Much of the change, analysts say, represents a recognition that labor’s involvement is key to the success of federal efforts undertaken by the new leadership at Justice’s Civil Rights Division.
If Justice “wants to see real change, it has to involve the unions, too,” University of Pittsburgh law professor David Harris said. “If they don’t involve the unions, at the very least, ( any) agreement created may not be as good. At worst, the unions may feel no involvement or obligation and may work to undermine the agreement’s success.”
Vanita Gupta, a former ACLU lawyer nominated last fall to lead the Civil Rights Division, which had been without a permanent chief for over a year, said unions were among the first groups she sought out after taking office.

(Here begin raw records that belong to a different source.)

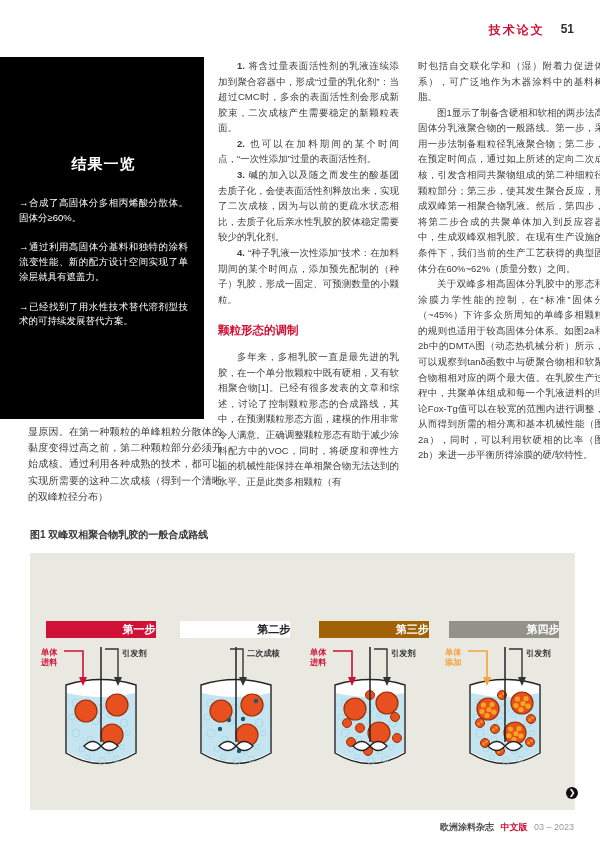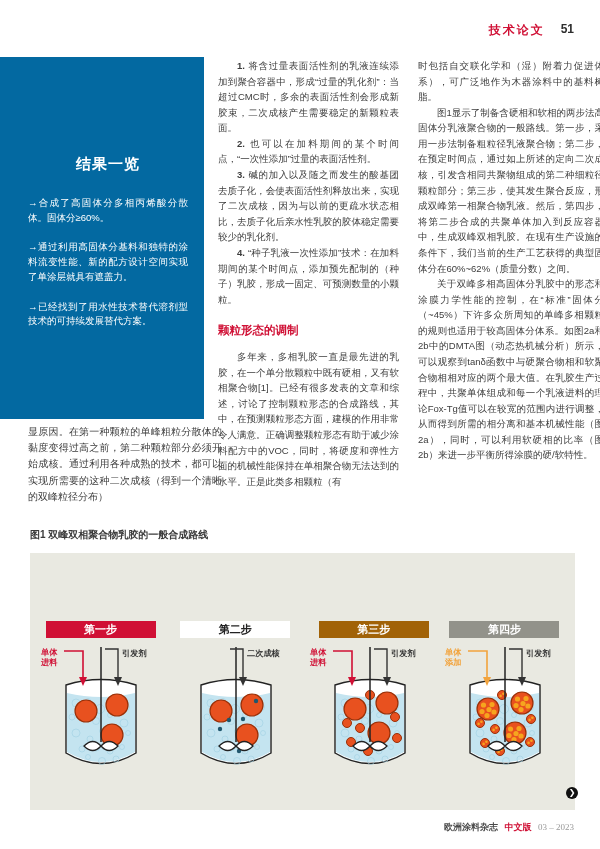"结果一览" .sidebar { background: #0369a1 -> #000000; padding: 98px 16px 0 28px -> 98px 16px 0 19px }
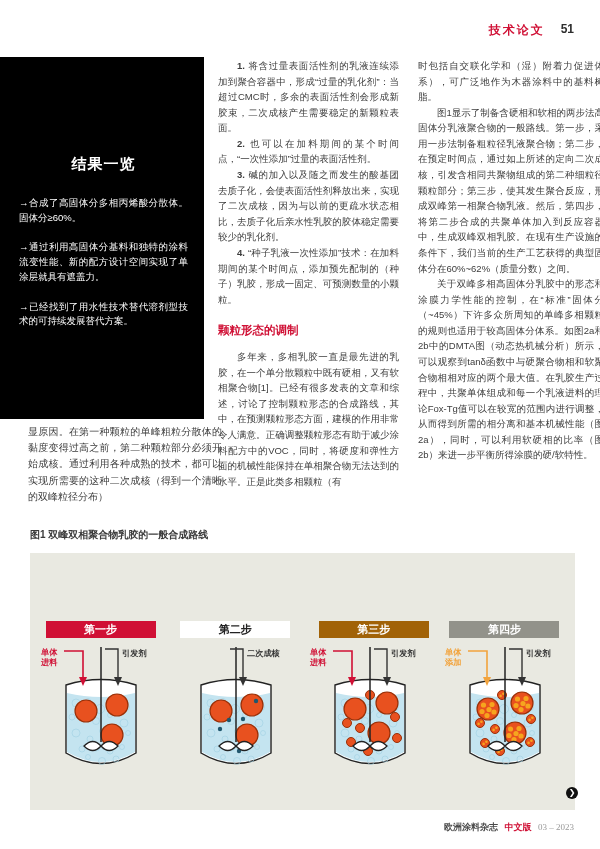"第一步" .banner { text-align: center -> right }
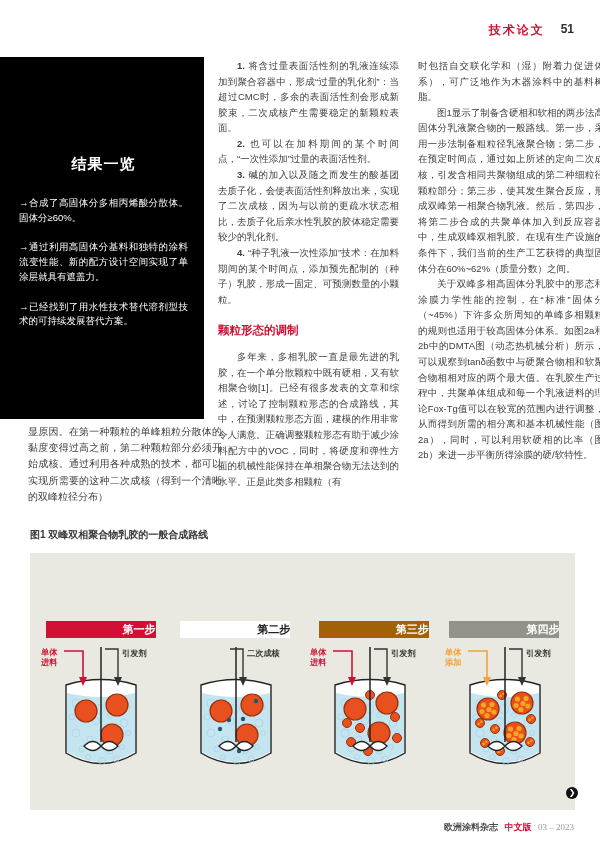"03 – 2023" .fi { font-family: Liberation Serif, serif -> none }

“Coming in after Ferguson, there is a much greater focus on the part of everyone,” Gupta told USA TODAY.
Chuck Wexler, executive director of the law enforcement think tank Police Executive Research Forum, said greater union involvement underscores a “recognition among labor leaders that something has to change.”
“This is our Tylenol moment,” Wexler said, referring to the drug- tampering crisis that threatened the painkiller brand in 1982.
When the Fraternal Order of Police celebrates its 100th anniversary next month, Pasco says, “it is more than symbolic” that a new attorney general, Loretta Lynch, will be in Pittsburgh to give the keynote address.